# [Records provided]
☆ ☆ ☆ ☆ ☆

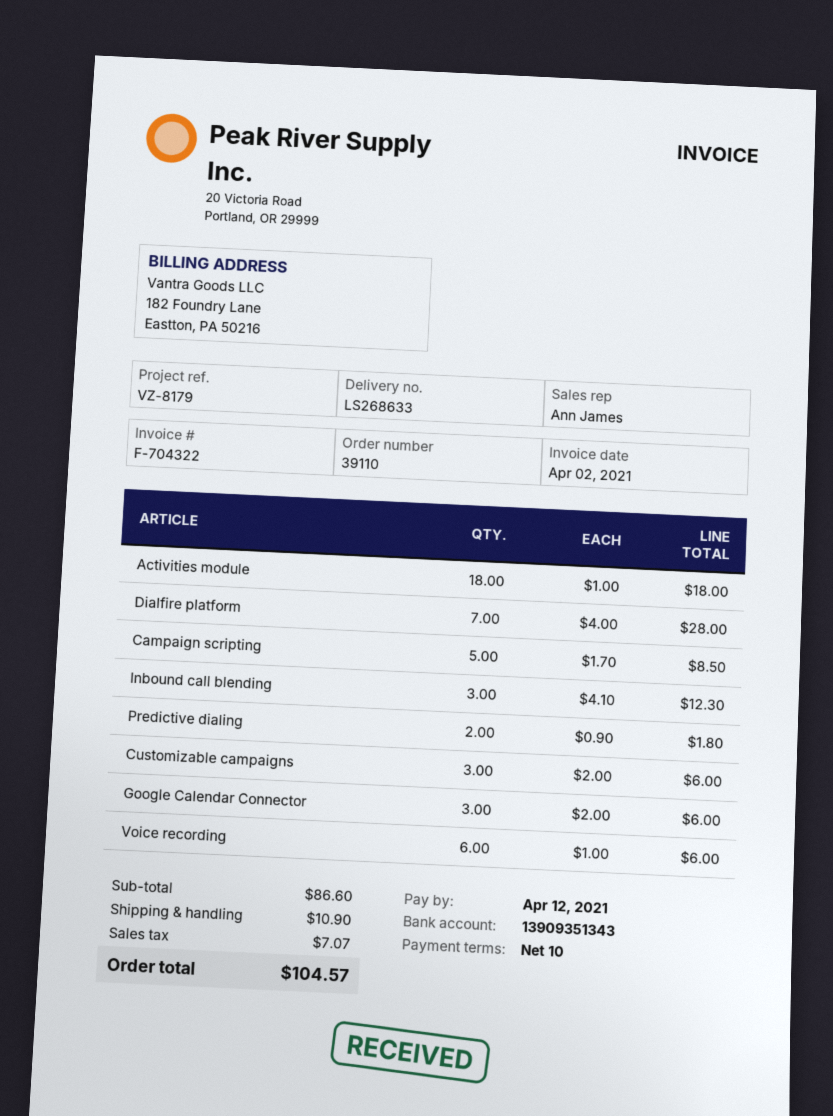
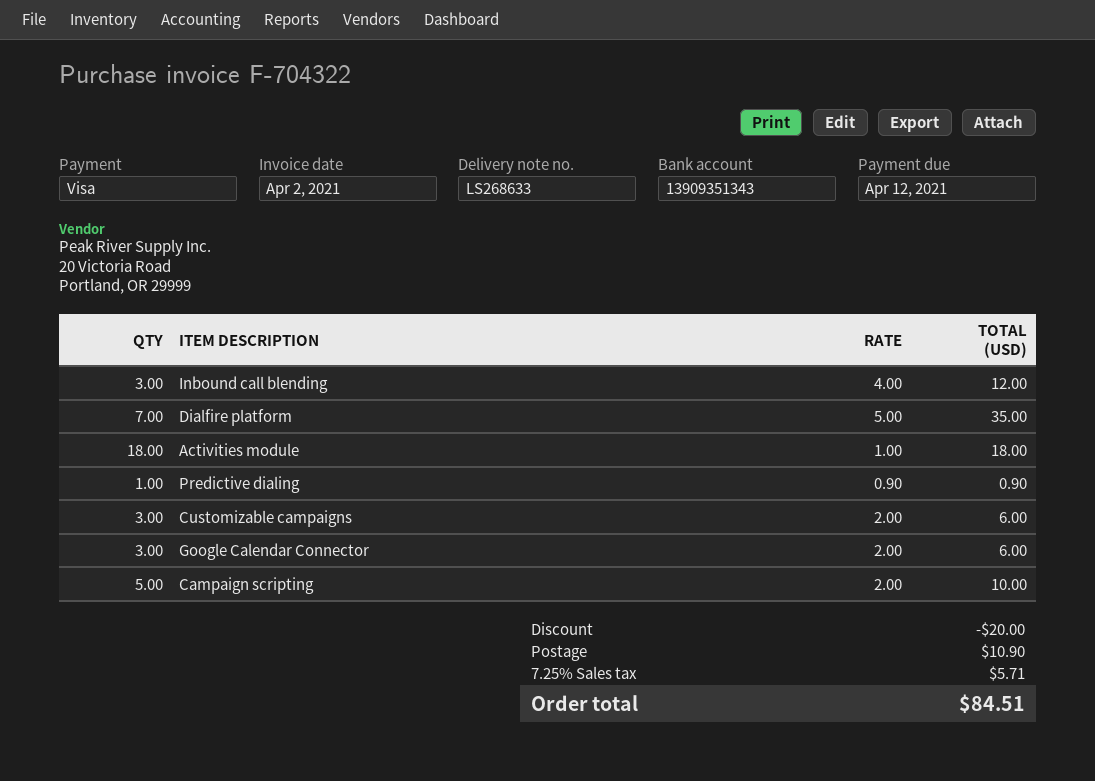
Dialfire platform: 7 x 4.00 = 28.00 -> 7 x 5.00 = 35.00
Campaign scripting: 5 x 1.70 = 8.50 -> 5 x 2.00 = 10.00
Inbound call blending: 3 x 4.10 = 12.30 -> 3 x 4.00 = 12.00
Predictive dialing: 2 x 0.90 = 1.80 -> 1 x 0.90 = 0.90
Voice recording: 6 x 1.00 = 6.00 -> none
discount: none -> 20.00
tax: 7.07 -> 5.71
total: 104.57 -> 84.51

☆ ☆ ☆ ☆ ☆

# [What the task requires]
Starting from the line with "Voice recording: 6 x 1.00 = 6.00 -> none", write out every remaining line of the data above exactly, the final line included, and nothing before it.

# [Reply to the task]
Voice recording: 6 x 1.00 = 6.00 -> none
discount: none -> 20.00
tax: 7.07 -> 5.71
total: 104.57 -> 84.51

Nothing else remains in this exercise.